Hello my name is Megan and I am 16 years old. I was diagnosed with endometriosis on the 14th of February 2018. I was only 15.
Since I was 13 I was in and out of hospital with stomach pain, sickness, headaches, had periods and the lack of energy. I was told multiple times by the hospital I was overreacting and it was just bad periods. When I was 14 I got taken to hospital and left in the children’s play room on the children’s ward. I was left there for 6 hours waiting to be seen to be admitted. By the 9th hour I could no longer hold up my own body weight and I was lying on the floor in a ball unable to move. I was screaming and crying out in pain.

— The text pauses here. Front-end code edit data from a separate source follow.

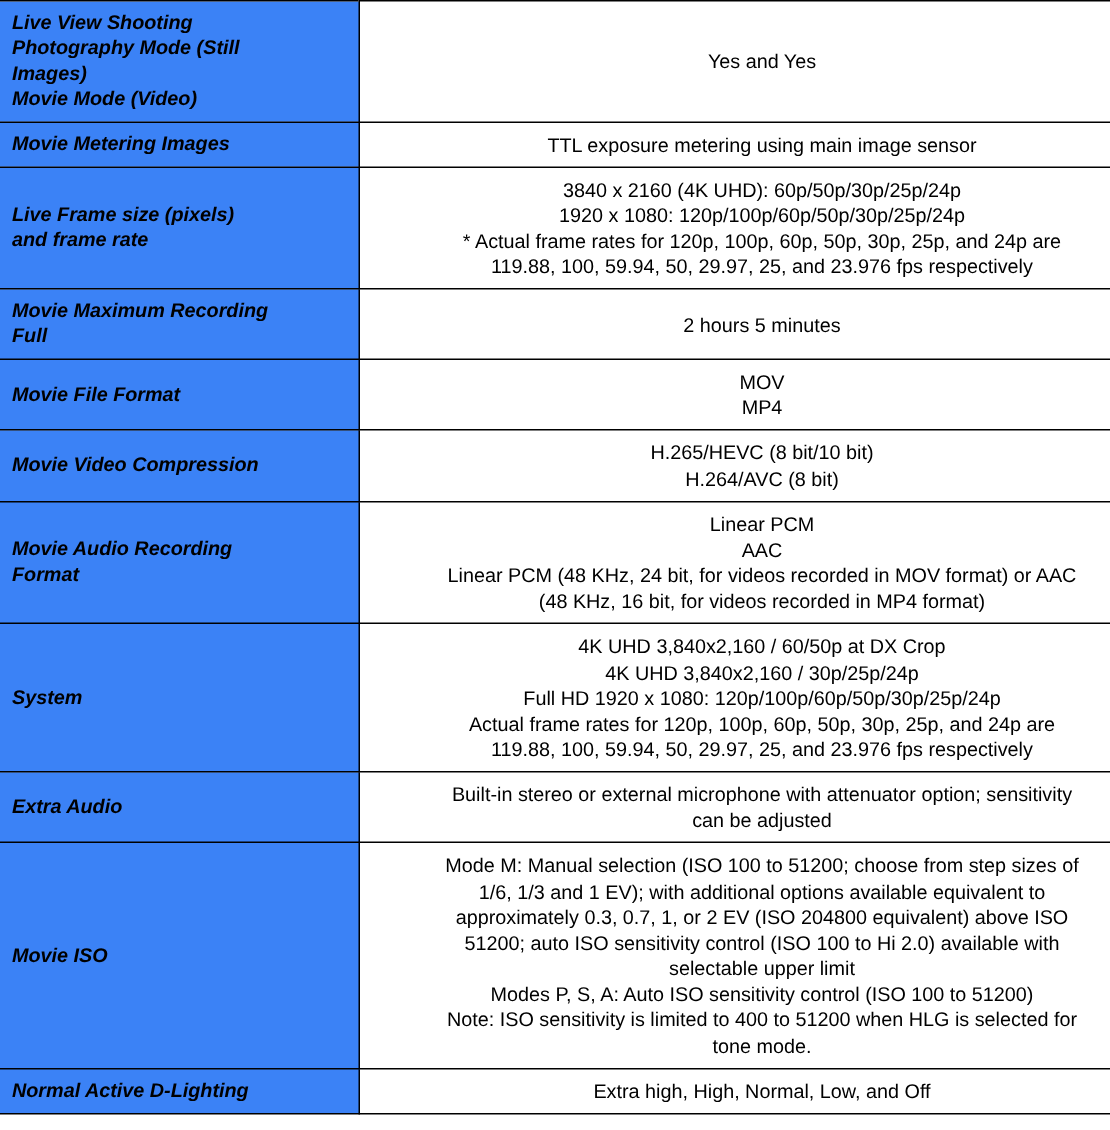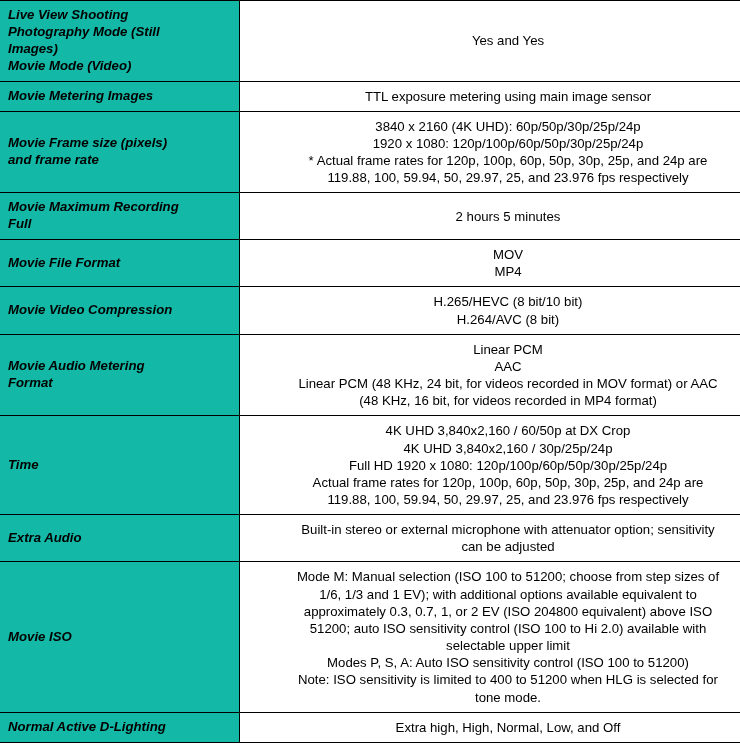"Live View Shooting" td.label-cell { background: #14b8a6 -> #3b82f6 }
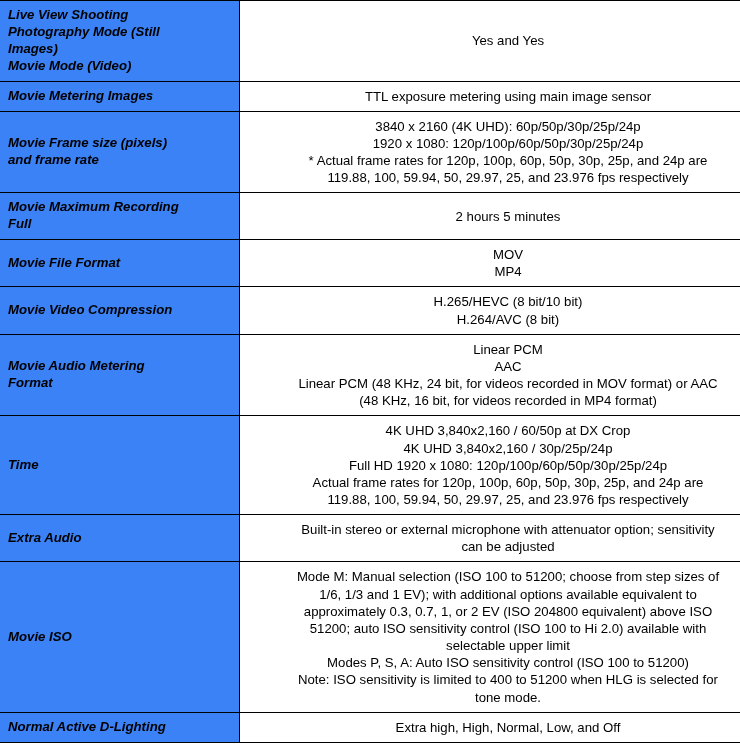"Movie Frame size (pixels)" span.line { text: Movie -> Live }
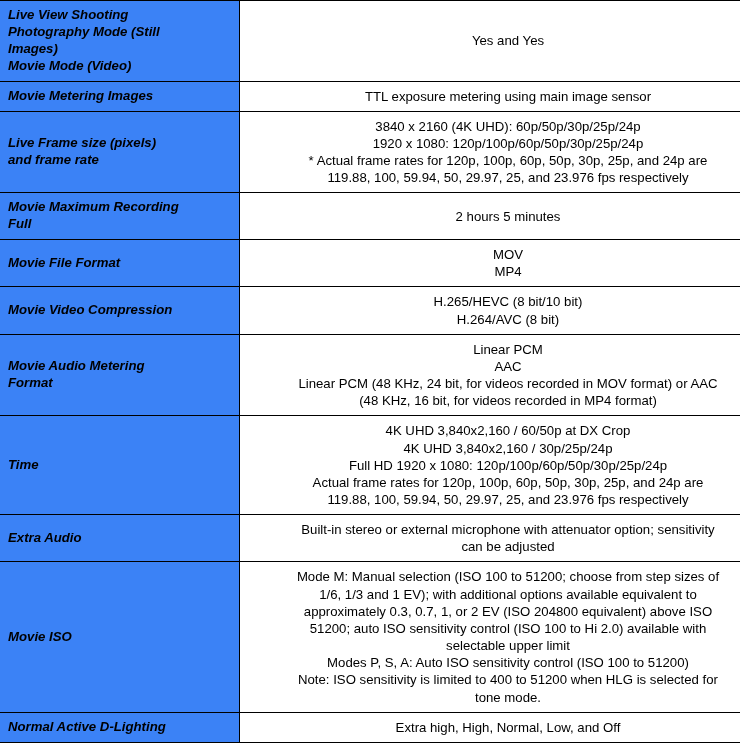"Movie Audio Metering" span.line { text: Metering -> Recording }
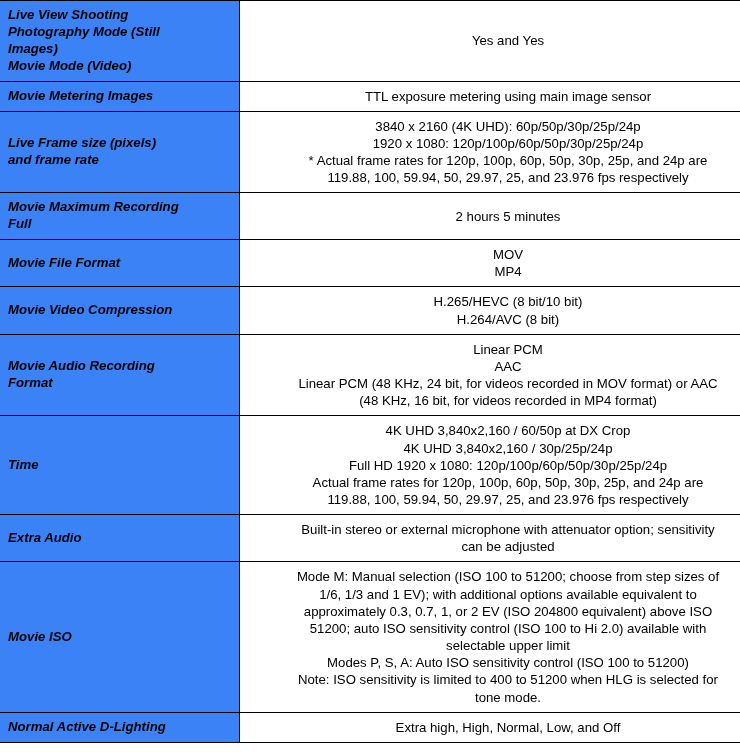"Time" span.line { text: Time -> System }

A few hours later a nurse came to me and took me to a bed. The next day I was sent for an emergency ultrasound which revealed I had cysts on my ovaries. Later the same day I was discharged from hospital being told I had unexplainable abdominal pain.
Fast forward a year
Just a few months before my 15th birthday when I saw a gynaecologist for the first time ever, who advised me to start the contraceptive pill. I stopped taking this 9 months later due to non stop bleeding. My gynaecologist at this point arranged for me to have a laparoscopy and have the Mirena coil fitted.
Fast forward to now
The Mirena coil is not helping and just making me gain weight and have really bad mood swings. In May last year I was put onto prostap at 15 and stopped it in October at 16. This helped a little but not very much. I now take oramorph for pain control.
Endometriosis affects me daily as it stops me going to my studies on days where I cannot get out of bed.
Endometriosis makes me feel awful about my body, my size, and my heath, destroying my confidence and making me worry about my future and my studies.
I just want people to realise that this is a disease that can affect young people and that its consequences can be devastating on a young person’s self esteem and self worth.